Poland's top court adjourns case again on whether EU law has primacy amid spat with Brussels

Poland's top court announced another recess on Wednesday in a key case over whether Polish or Europan Union law has primacy as part of a long-standing dispute between Brussels and Warsaw over EU values.

The court said it would not rule on the case until September 30 to gain time to prepare detailed questions for the two sides.

Proceedings at the Constitutional Tribunal were started in July but have been postponed multiple times.

The latest delay, on August 31, came after Poland's Human Rights Ombudsman demanded one of the judges be removed because of his close links to the ruling Law and Justice (PiS) party.

The ruling is seen as critical to the country's future relationship with the rest of the bloc.

During the proceedings on Wednesday, representatives of Poland's human rights ombudsman argued that the case is unnecessary because EU regulations are in line with Poland's Constitution, and Poland accepted the EU's legal order when it became a member in 2004.

"The prime minister's motion is aimed at obtaining a sort of safe-conduct permission to avoid applying EU rulings when they are inconvenient for the government," said Miroslaw Wroblewski, of the ombudsman's office.

Representatives of the president, the Foreign Ministry, parliament and the Prosecutor General's Office all supported the prime minister's doubts as to EU law's supremacy.

Poland's prime minister had asked the court — dominated by ruling party loyalists — to make the judgment amid a larger conflict over systematic changes to the court system in Poland, which the EU views as a violation of democratic norms.

If the court rules against the Polish government, the EU Court of Justice will be able to force the country to suspend part of its judicial reforms. The opposite will mean Poland can either amend its Constitution, seek to amend EU law or even withdraw from the bloc.

Poland has accused the EU of interfering in its domestic affairs and of blackmail with the legal battle between them over Poland's judiciary reforms stoking fears of a "Polexit" and prompting PiS to stress that the country's future is in the bloc.

"There will be no Polexit, it is a propaganda invention that has been used many times against us," PiS leader Jaroslaw Kaczynski told the PAP news agency last week. He added however that Poland wishes to remain a "sovereign" country.

Last month, Warsaw announced it would bring changes to its disciplinary chamber for judges after the European Court of Justice (CJEU) found that it undermines judicial independence and contravenes EU law and that failure to amend the legislation would leave Poland open to financial penalties.
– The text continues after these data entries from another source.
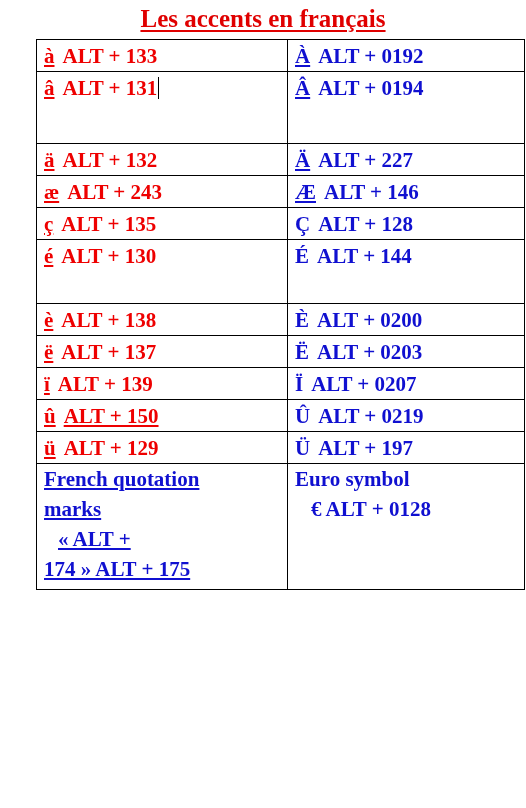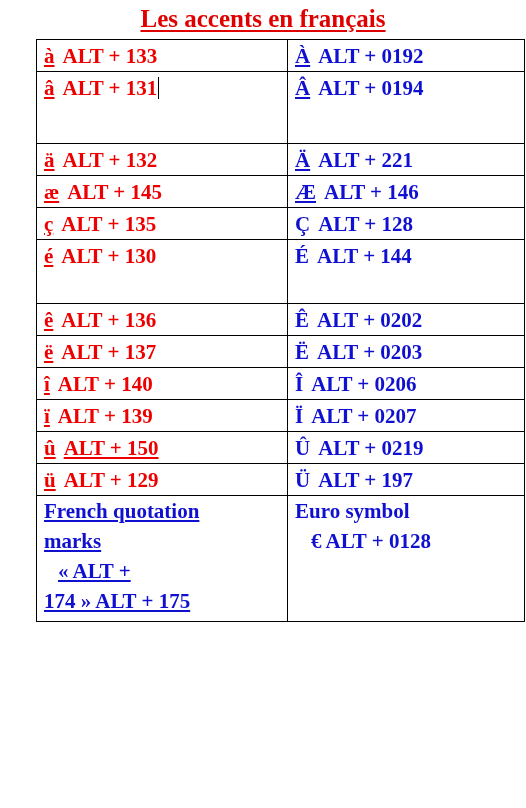--- a/index.html
+++ b/index.html
@@ -133,7 +133,7 @@
         </td>
       <td>
           <span class="cell-inner">
-        <span class="blue u letter">Ä</span><span class="gap-sm"></span><span class="blue">ALT + 221</span></span>
+        <span class="blue u letter">Ä</span><span class="gap-sm"></span><span class="blue">ALT + 227</span></span>
         </td>
     </tr>
 

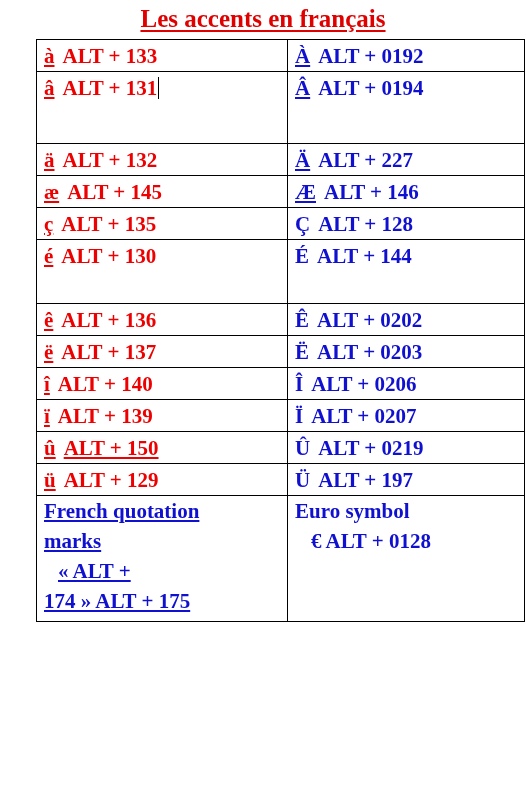--- a/index.html
+++ b/index.html
@@ -140,7 +140,7 @@
     <tr class="r-std">
       <td>
           <span class="cell-inner">
-        <span class="red u letter">æ</span><span class="gap-sm"></span><span class="red">ALT + 145</span></span>
+        <span class="red u letter">æ</span><span class="gap-sm"></span><span class="red">ALT + 243</span></span>
         </td>
       <td>
           <span class="cell-inner">

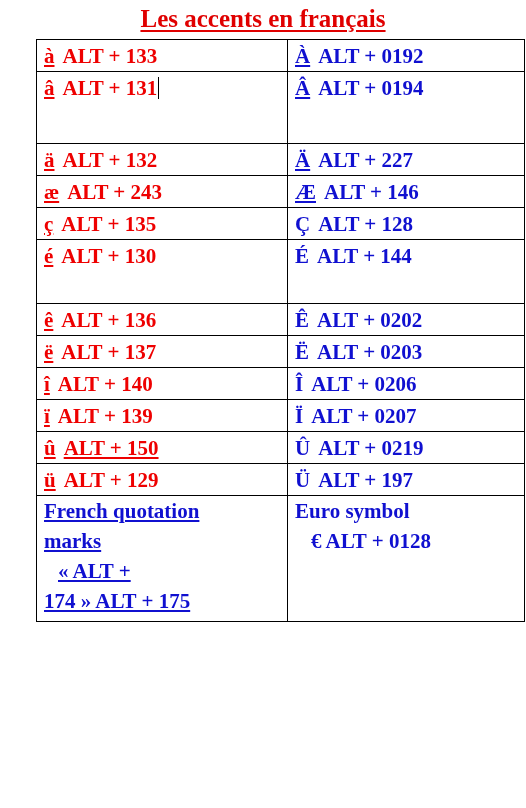--- a/index.html
+++ b/index.html
@@ -170,6 +170,16 @@
         </td>
     </tr>
 
+    <tr class="r-std">
+      <td>
+          <span class="cell-inner">
+        <span class="red u letter">è</span><span class="gap-sm"></span><span class="red">ALT + 138</span></span>
+        </td>
+      <td>
+          <span class="cell-inner">
+        <span class="blue letter">È</span><span class="gap-sm"></span><span class="blue">ALT + 0200</span></span>
+        </td>
+    </tr>
 
     <tr class="r-std">
       <td>

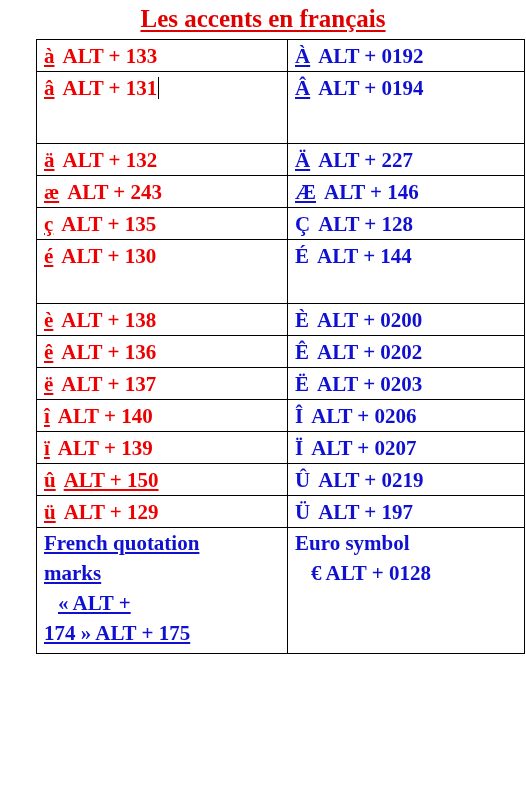--- a/index.html
+++ b/index.html
@@ -181,16 +181,6 @@
         </td>
     </tr>
 
-    <tr class="r-std">
-      <td>
-          <span class="cell-inner">
-        <span class="red u letter">ê</span><span class="gap-sm"></span><span class="red">ALT + 136</span></span>
-        </td>
-      <td>
-          <span class="cell-inner">
-        <span class="blue letter">Ê</span><span class="gap-sm"></span><span class="blue">ALT + 0202</span></span>
-        </td>
-    </tr>
 
     <tr class="r-std">
       <td>

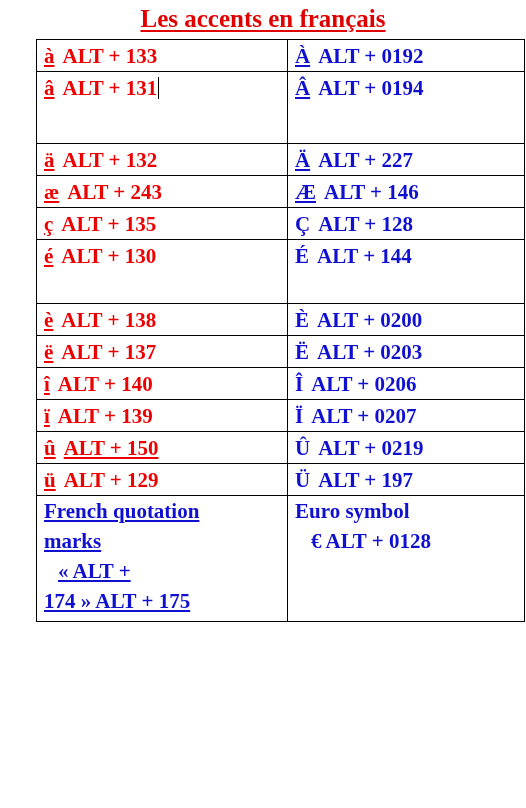--- a/index.html
+++ b/index.html
@@ -193,16 +193,6 @@
         </td>
     </tr>
 
-    <tr class="r-std">
-      <td>
-          <span class="cell-inner">
-        <span class="red u letter">î</span><span class="gap-sm"></span><span class="red">ALT + 140</span></span>
-        </td>
-      <td>
-          <span class="cell-inner">
-        <span class="blue letter">Î</span><span class="gap-sm"></span><span class="blue">ALT + 0206</span></span>
-        </td>
-    </tr>
 
     <tr class="r-std">
       <td>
The government said it would unveil its changes in September.

The CJEU ruling had come after Poland's Constitutional Tribunal ruled that an earlier CJEU injunction to suspend the Chamber's activities was not valid, arguing Polish law has primacy.

Last week, the Commission asked the CJEU to impose daily fines on the country, arguing it has failed to abide by the Court's interim measures issued on July 14 over the disciplinary chamber.

Brussels has struggled to contain what it sees as a backslide on the rule of law in several eastern European member states including Poland and Hungary.

It has introduced a conditionality mechanism that allows the Commission to suspend, reduce or restrict access to EU funds for member states found to have breached the bloc's rule of law values but has not yet used it.